→ Work to complete
Give back an exact copy of the lines in the records below, from the line that has "- 35 sold in last 17 hours" through the line that has "34 people are viewing this right now", and nothing besides.

→ Provided material
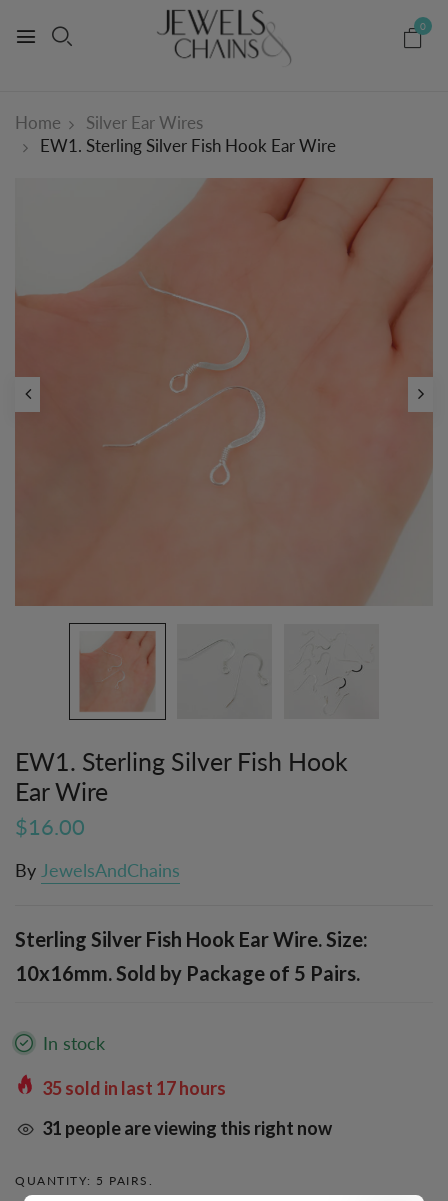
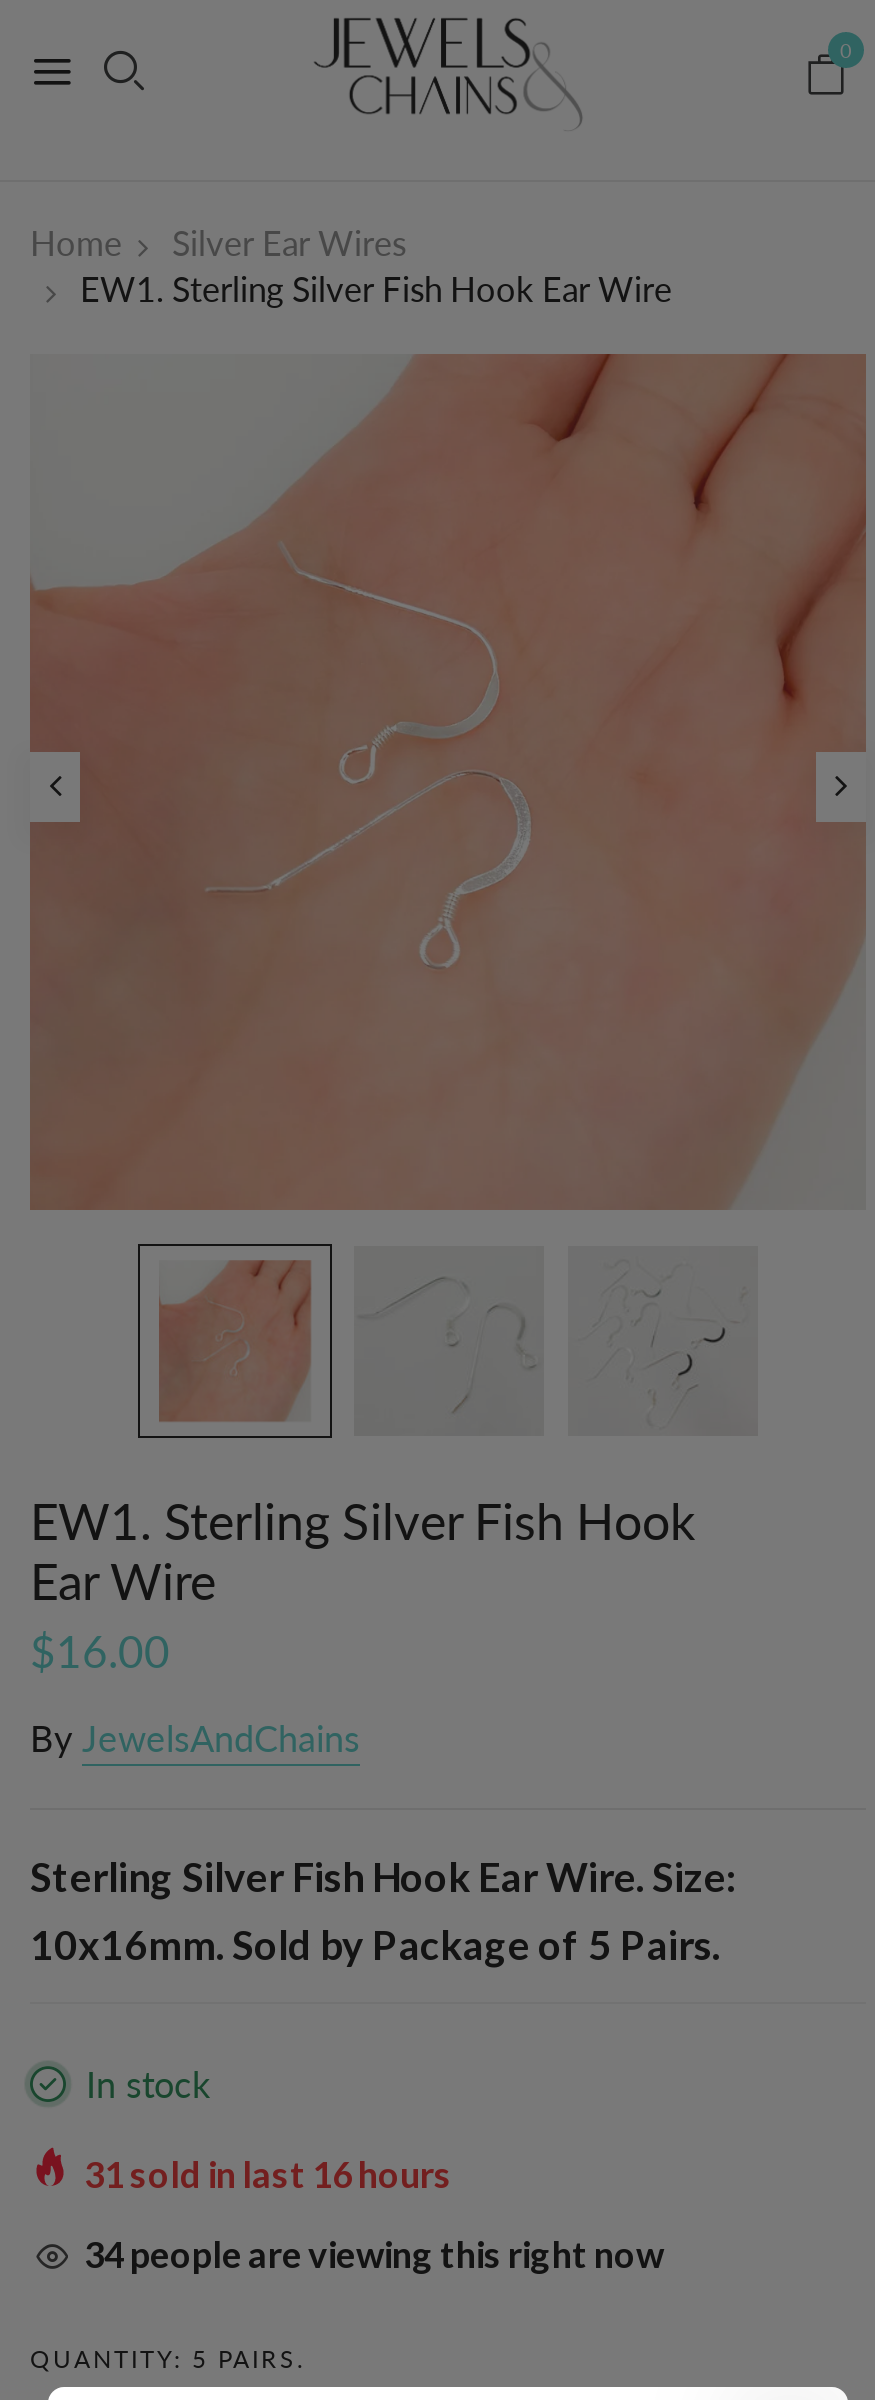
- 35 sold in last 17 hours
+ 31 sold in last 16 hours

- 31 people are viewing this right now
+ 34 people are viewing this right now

* * *

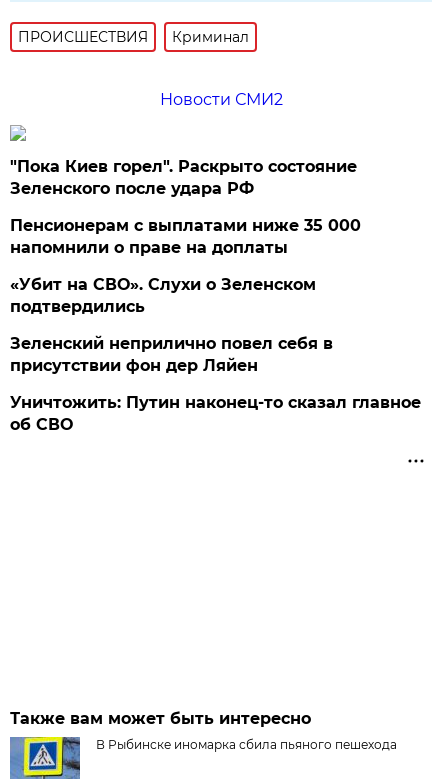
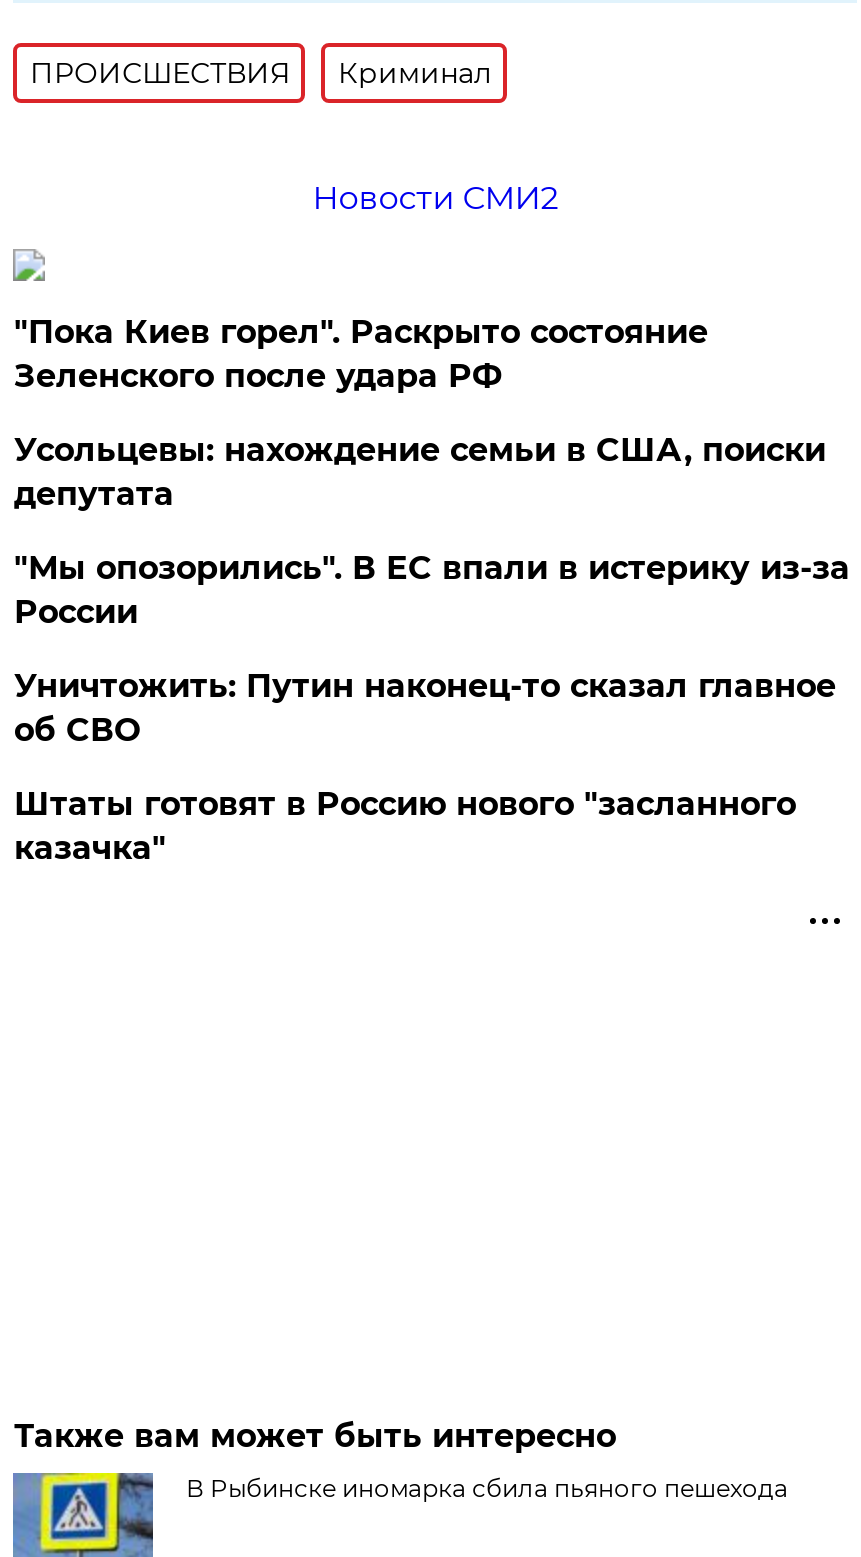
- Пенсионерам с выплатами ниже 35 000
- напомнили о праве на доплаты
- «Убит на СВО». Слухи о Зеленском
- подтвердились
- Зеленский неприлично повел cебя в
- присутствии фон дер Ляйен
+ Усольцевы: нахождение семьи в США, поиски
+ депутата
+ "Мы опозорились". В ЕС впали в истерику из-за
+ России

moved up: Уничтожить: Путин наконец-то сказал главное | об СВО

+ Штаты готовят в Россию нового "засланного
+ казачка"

→ Reply to the task
- 35 sold in last 17 hours
+ 31 sold in last 16 hours

- 31 people are viewing this right now
+ 34 people are viewing this right now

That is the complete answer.